The Nassau district attorney's investigation into cheating on college admissions tests has led to the discovery of at least one alleged case in Queens, a lawyer for the two suspects in that case said Monday.
Matin Emouna, the Mineola lawyer for accused SAT test-taker Sam Eshaghoff, said he now represents two people suspected of cheating in Queens, one of whom allegedly took the test for the other, he said.
Emouna said his clients, whom he would not identify, have not yet been interviewed by prosecutors but added that they "intend to cooperate fully" with the investigation.
Emouna confirmed the widening investigation on the eve of a second round of arrests in the nationally publicized cheating scandal. Sources close to the investigation have said that as many as 13 people -- four people suspected of accepting money to take the tests, and nine people suspected of paying others to take the tests -- have been asked to turn themselves in Monday morning.
Prosecutors in September arrested Eshaghoff and six other current and former students from Great Neck North High School, charging they are part of a cheating ring. Eshaghoff, 19, of Great Neck, pleaded not guilty to charges of first-degree scheme to defraud, six counts of second-degree falsifying business records and six counts of second-degree criminal impersonation. If convicted, he faces up to 4 years in prison.
Nassau District Attorney Kathleen Rice also has convened a special grand jury to investigate cheating on the tests, sources close to the probe confirmed. That probe could result in criminal indictments, a report or recommendations on the panel's findings, sources and experts said.
Rice has scheduled a noon news conference Tuesday on the SAT and ACT investigation, her office confirmed.
Emouna said the fact that the investigation has spilled over into Queens shows how widespread cheating on the SAT and ACT is. He said his clients attend a private school in Queens and that the test in that case allegedly was taken in Queens.
"This just demonstrates that cheating on these tests is not unique to Nassau County," Emouna said. "It's a nationwide epidemic."
Rice spokesman John Byrne said the district attorney has not referred any SAT or ACT cases to other jurisdictions. A spokeswoman for Queens District Attorney Richard Brown said that office does not confirm or deny investigations.

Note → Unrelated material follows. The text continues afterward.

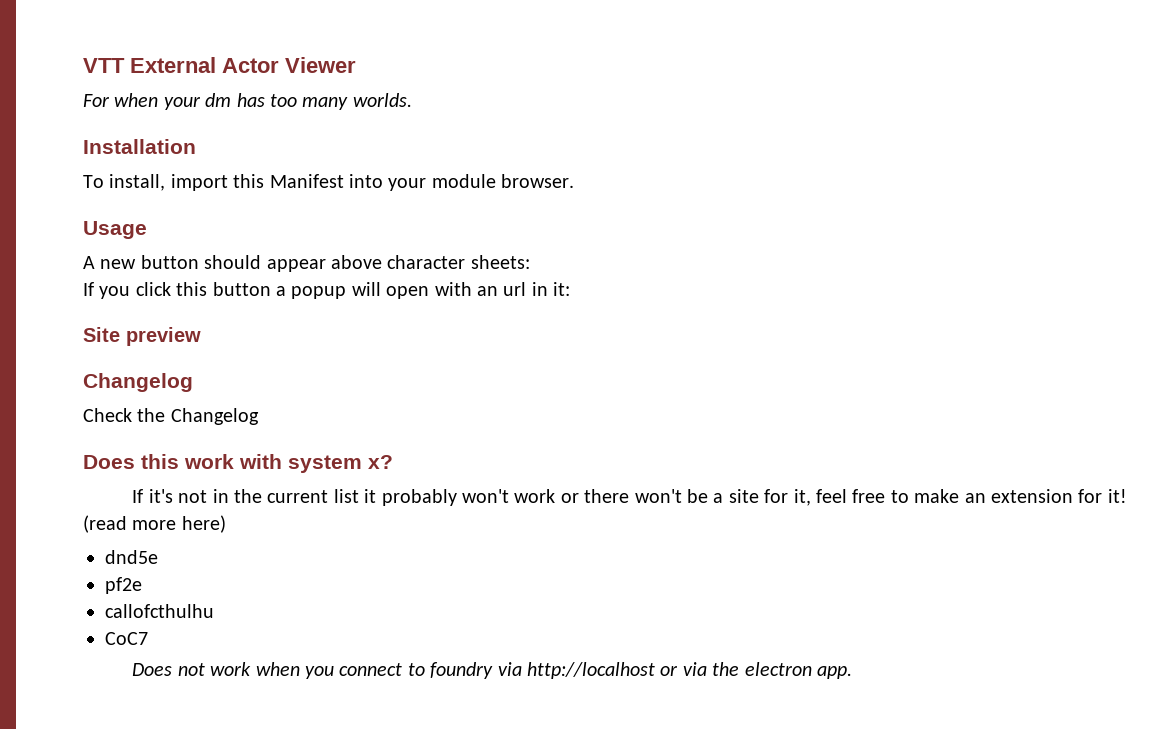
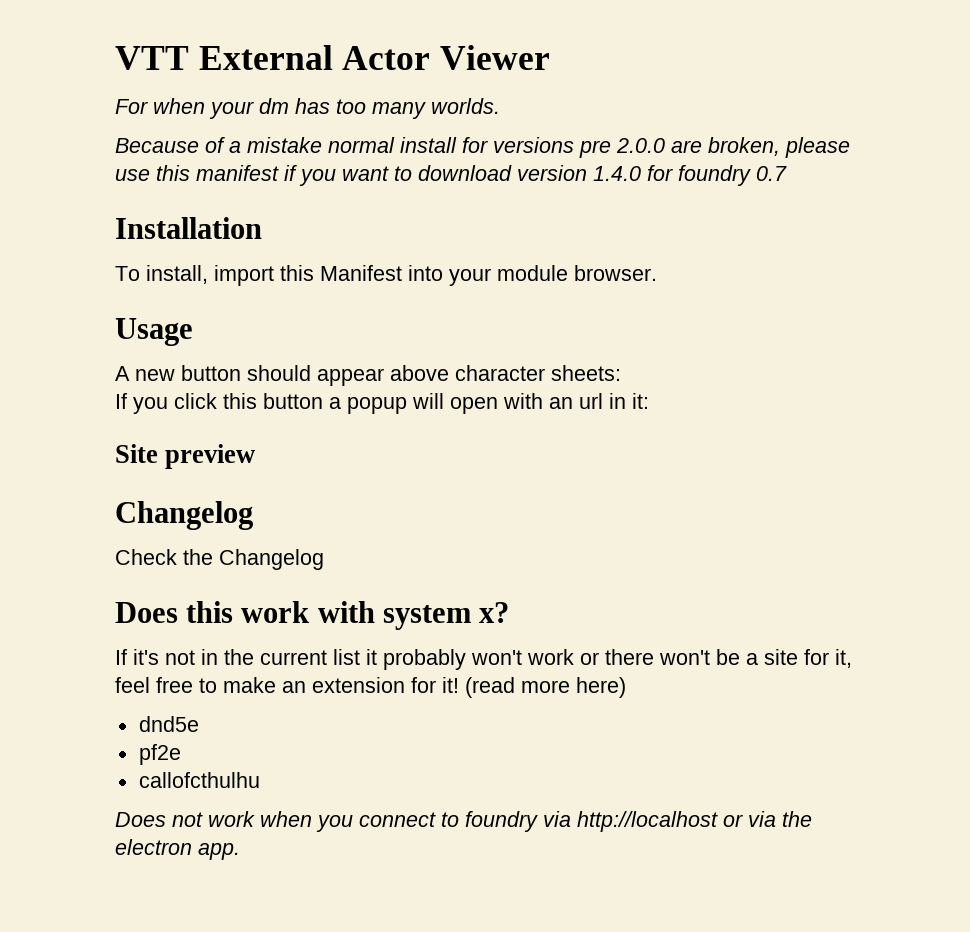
(412, 100) none -> [115,137,850,158] [115,165,787,186] // Because of a mistake normal install for versions pre 2.0.0 are broken, please use this manifest if you want to download version 1.4.0 for foundry 0.7
[105,632,148,645] // CoC7 -> (260, 780) none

Sources have said prosecutors have looked at as many as 35 possible cheaters, but can charge only a fraction of those because of issues involving evidence, jurisdiction and the statute of limitations.
Thomas Ewing, a spokesman for ETS, the Princeton, N.J.-based company that administers SATs for the College Board, said Monday that ETS will upgrade security procedures if that is warranted. He said the College Board has hired a group run by former FBI director Louis Freeh to review test-security protocols.
"We hope this will serve as a wake-up call to any students, not only on Long Island or in New York, but across the country, who are thinking of risking their futures with such an unethical and foolish act," Ewing said.
State Sen. Kenneth LaValle (R-Port Jefferson), chairman of his chamber's Higher Education Committee, Monday urged Suffolk District Attorney Thomas Spota to contact school superintendents in his county, telling them to check for SAT test fraud and to report any suspected cases.
Bob Clifford, a spokesman for Spota, said the district attorney plans to send out a letter to superintendents this week.
"Despite the extensive reporting on the problems in Nassau County regarding cheating on the SAT and ACT exams, this office has received no evidence from any source to suggest similar conduct is ongoing in Suffolk County," Spota said in a statement.
"At the request of Sen. Ken LaValle, we are contacting all school superintendents in the county to verify that they do not have any information which could support a criminal investigation."